The order then suggests that some state officials and premises could even be in violation of the law on influenced and corrupt organizations, most often used against organized criminal companies such as the mafia, and promises to “continue all the necessary legal appeals and implementing measures to end these violations”.
“The thing about the insurgency law is that it is intended to be used only in very extreme and severe emergencies where there is an immediate and overwhelming threat to public security or for constitutional rights that the state and local authorities cannot or are not addressed,” said Goitein. “Unfortunately, the real text of the law is much broader and it is therefore vulnerable to be exploited by a president who is not forced by standards.”

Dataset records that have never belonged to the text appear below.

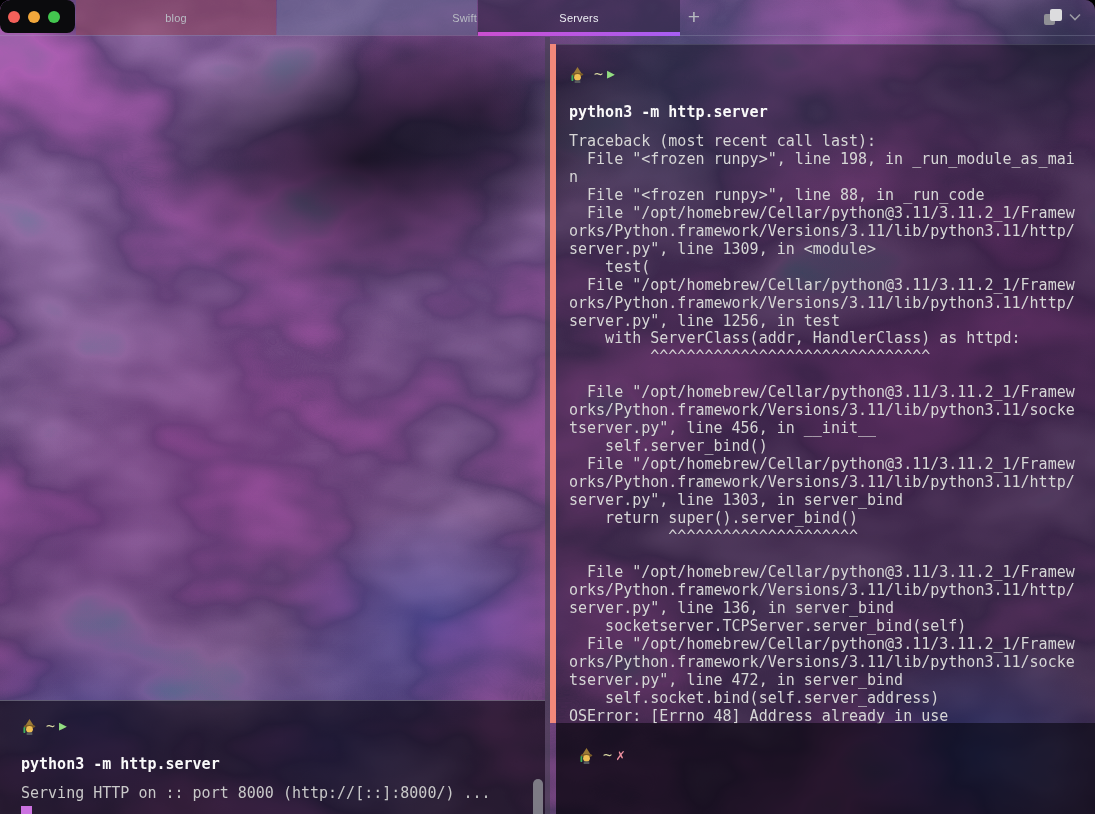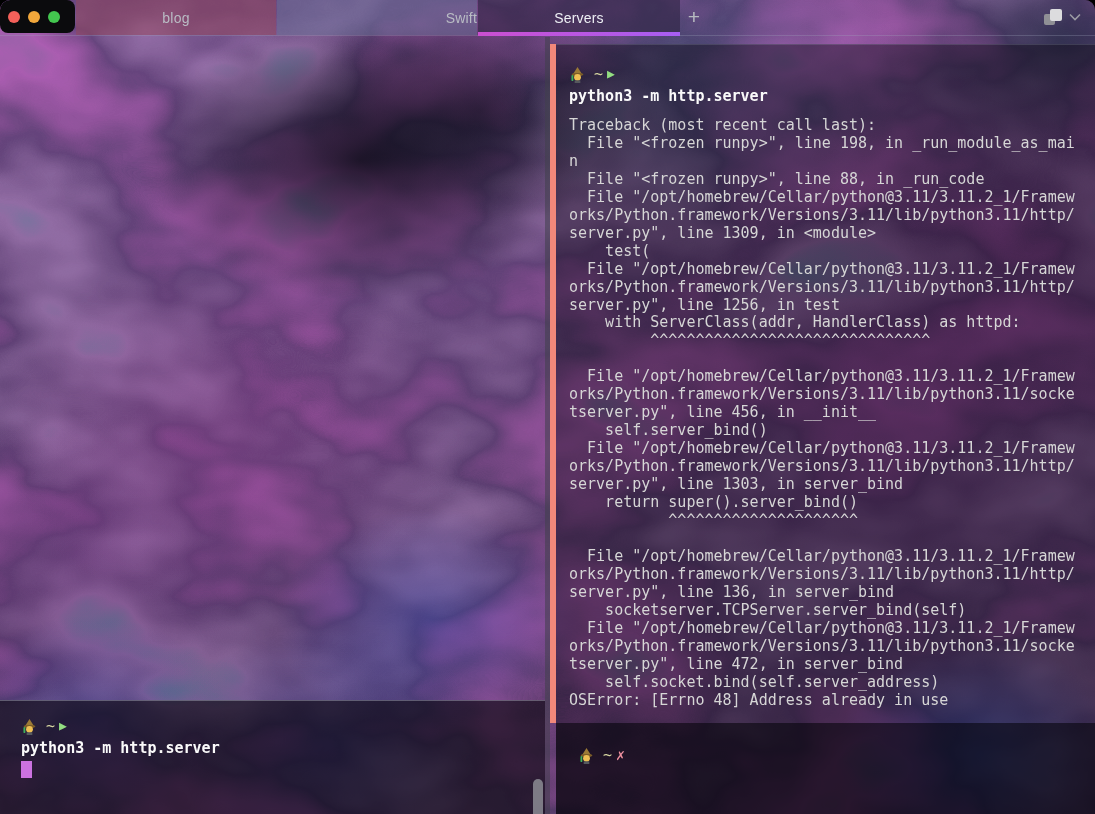--- a/index.html
+++ b/index.html
@@ -34,7 +34,7 @@
   .dot.yellow{background:var(--traffic-minimize,#f2a73b);}
   .dot.green{background:var(--traffic-zoom,#43c64f);}
   .tab{position:absolute;top:0;height:35px;display:flex;align-items:center;justify-content:center;
-    font-family:"Liberation Sans",sans-serif;font-size:14px;letter-spacing:.2px;}
+    font-family:"Liberation Sans",sans-serif;font-size:11px;letter-spacing:.2px;}
   .tab-blog{left:76px;width:200px;background:rgba(148,70,92,.52);color:#b9bcc4;}
   .tab-swift{left:277px;width:200px;background:rgba(104,118,152,.45);color:#b9bcc4;justify-content:flex-end;}
   .tab-servers{left:478px;width:202px;background:rgba(44,34,64,.58);color:#edeff4;}

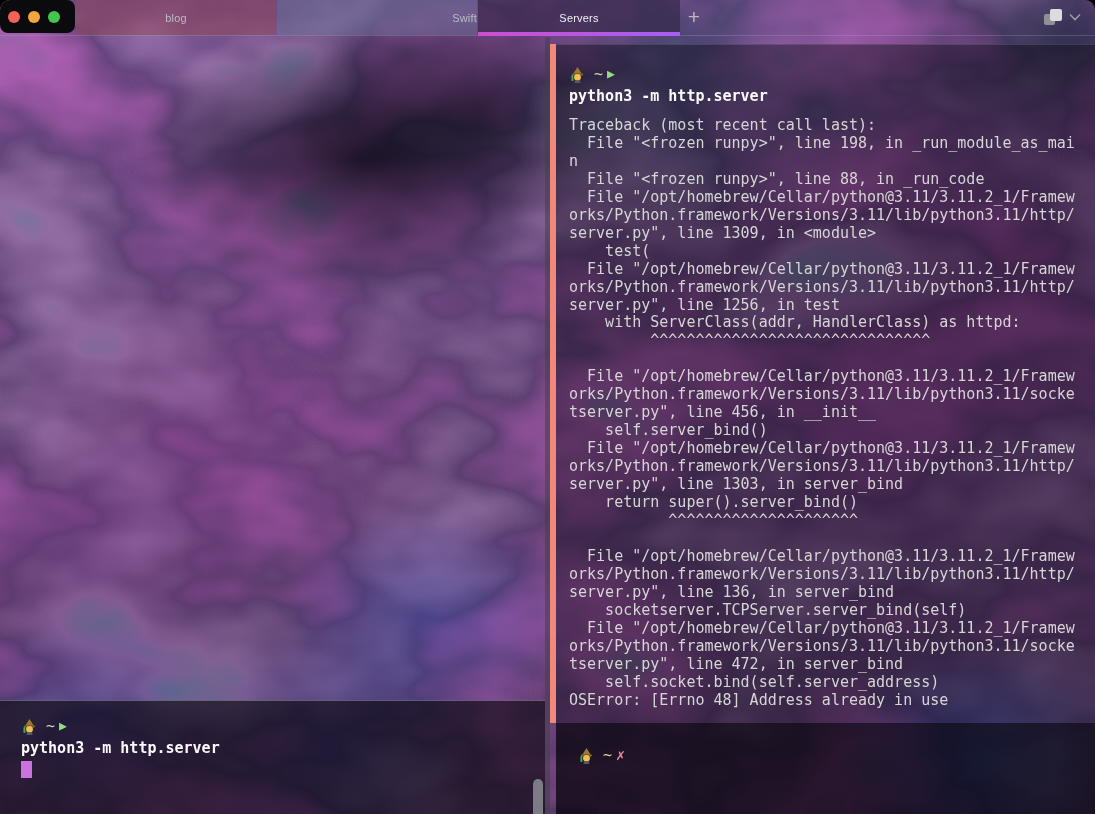--- a/index.html
+++ b/index.html
@@ -57,7 +57,7 @@
   .p-cwd{color:#d6d6a0;}
   .p-arrow{color:var(--prompt-arrow-green,#93de81);margin-left:4px;font-size:13px;}
   .p-err{color:var(--prompt-error-pink,#f091a0);margin-left:4px;font-weight:bold;}
-  .cmd{font-weight:bold;color:#fafafa;margin-top:4px;white-space:pre;}
+  .cmd{font-weight:bold;color:#fafafa;margin-top:20px;white-space:pre;}
   .out{color:#c9c9c9;margin-top:11px;white-space:pre;}
   .cursor{width:11px;height:17px;margin-top:4px;background:var(--cursor,#cb72e0);}
   .left-block{position:absolute;left:0;right:0;top:663px;bottom:0;background:rgba(9,7,15,.63);

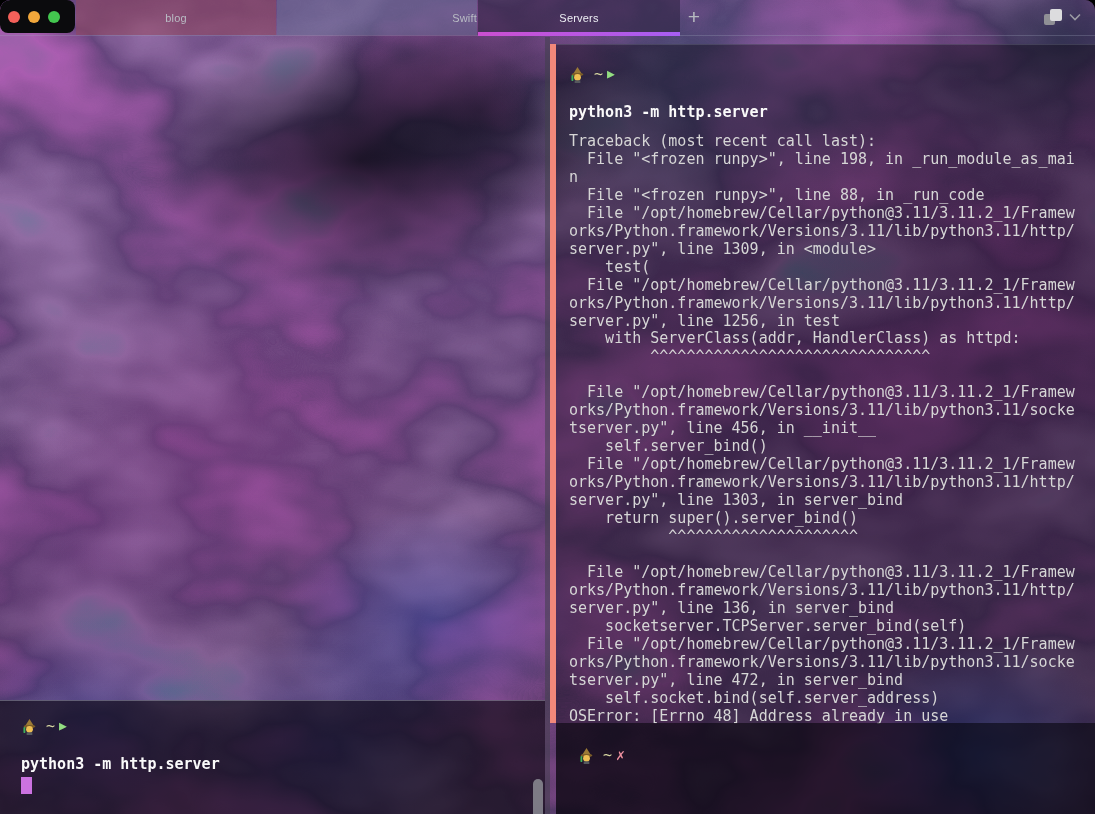--- a/index.html
+++ b/index.html
@@ -135,6 +135,7 @@
         <span class="p-arrow">▶</span>
       </div>
       <div class="cmd">python3 -m http.server</div>
+      <div class="out">Serving HTTP on :: port 8000 (http://[::]:8000/) ...</div>
       <div class="cursor"></div>
     </div>
     <div class="scroll-thumb"></div>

The same day, Trump also signed another decree, “strengthening and unleashing American police to pursue criminals and protect innocent citizens”, which asks the defense and justice services to “determine how military and national security assets, training, non -lethal capacities and staff can be used most effectively to prevent crime”.
Overall, these orders are a huge expansion of federal police powers, an evolution towards a “security state” where the president could have the capacity to apply martial law and to stop or hold anyone opposes him.
Although the idea of ​​arresting politicians, activists or even everyday people always seems a bit of exaggeration, this has already happened.
Milwaukee County Circuit Judge Hannah Dugan was arrested last week by FBI agents, accused of obstruction to justice and conceal an individual to prevent arrest.
The famous social justice activist, Reverend William Barber, was arrested with other religious leaders while he was praying in the Rotonde du Capitole on Monday, as part of a demonstration against republican budget cuts.
A woman from Oklahoma and her daughters, all American citizens, were excited by their beds in the middle of the night last week, under their underwear and under the threat of a firearm, by the federal authorities (who refused to identify) in search of undocumented immigrants.
And Stephen Miller, from Santa Monica and Trump immigration architect, had this after Illinois Governor JB Pritzker called for peaceful demonstrations against Trump’s authoritarian movements: “His comments, if nothing else, could be interpreted as incited to violence.”
Perhaps the type of “violence” that leads Trump to invoke the Insurrection Act?
Although a hot summer of Trump is on the horizon, Goitein said that she hoped that people will successfully grow back.
She points out that although Trump does not seem to worry about crossing the limits, he cares about his image. Currently, its popularity in the polls is tanking and it is personalized non -grata on the international scene. The pressure and power of non -violent demonstrations can still prevent this administration from walking on democracy.
People, said goitein, are not helpless.
“We are not there yet,” she said. But things warm up.